Records for the task START
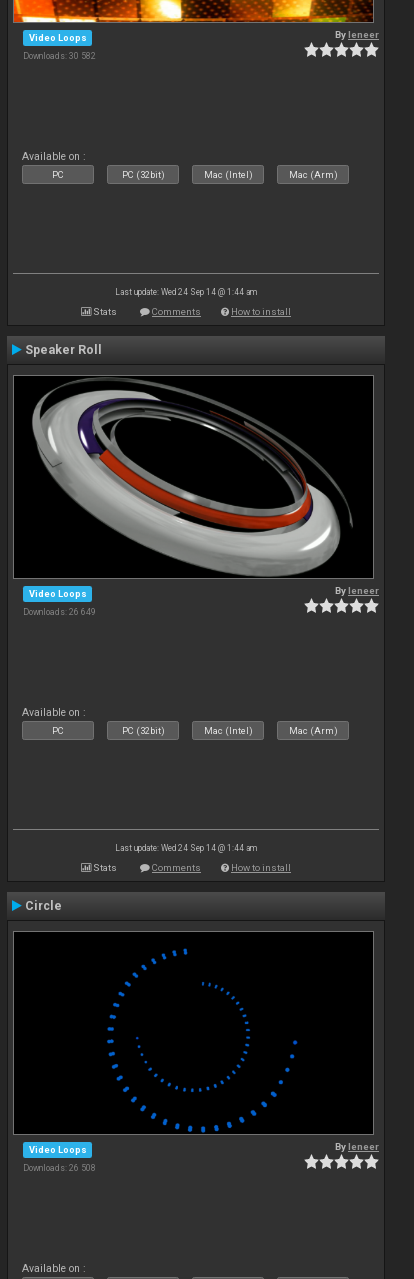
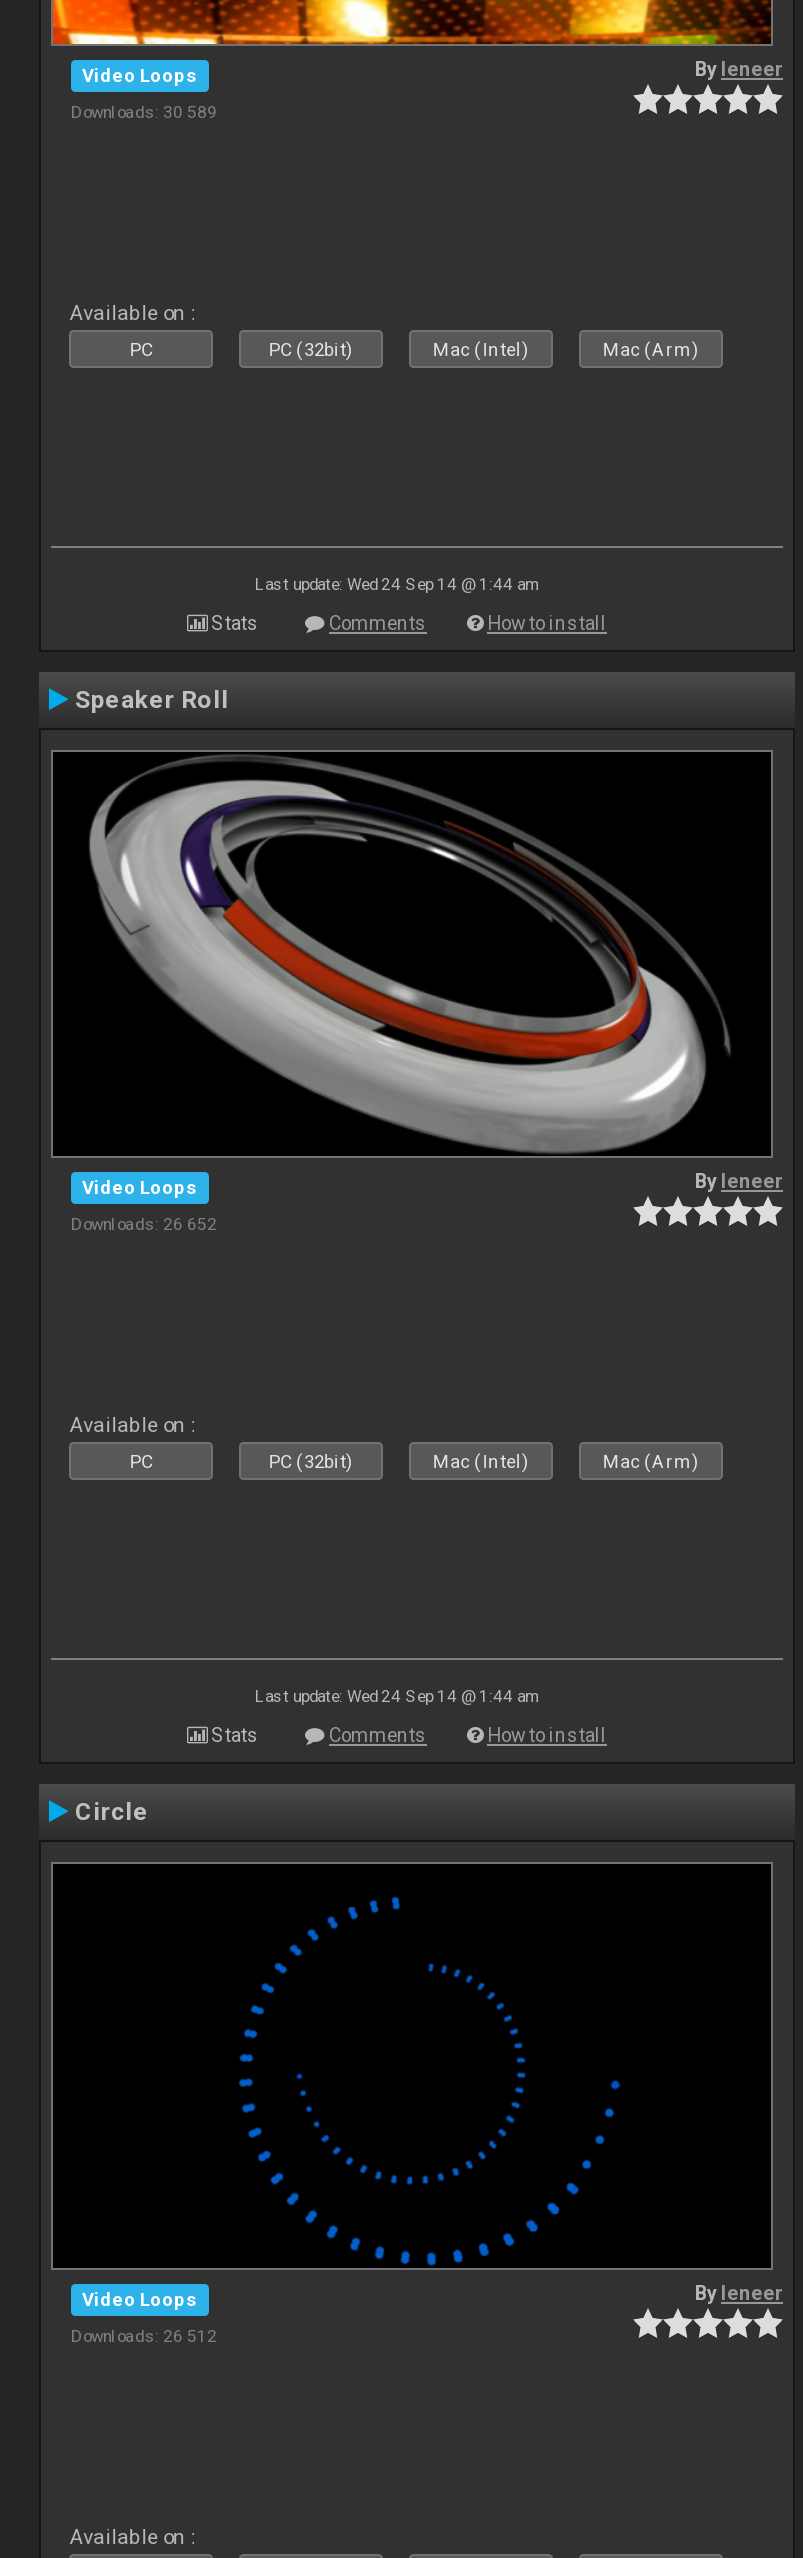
- Downloads: 30 582
+ Downloads: 30 589

- Downloads: 26 649
+ Downloads: 26 652

- Downloads: 26 508
+ Downloads: 26 512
Records for the task END
■ **Exercise requirements**: Return the data verbatim, leaving out the pictures it holds.

■ **Result**:
- Downloads: 30 582
+ Downloads: 30 589

- Downloads: 26 649
+ Downloads: 26 652

- Downloads: 26 508
+ Downloads: 26 512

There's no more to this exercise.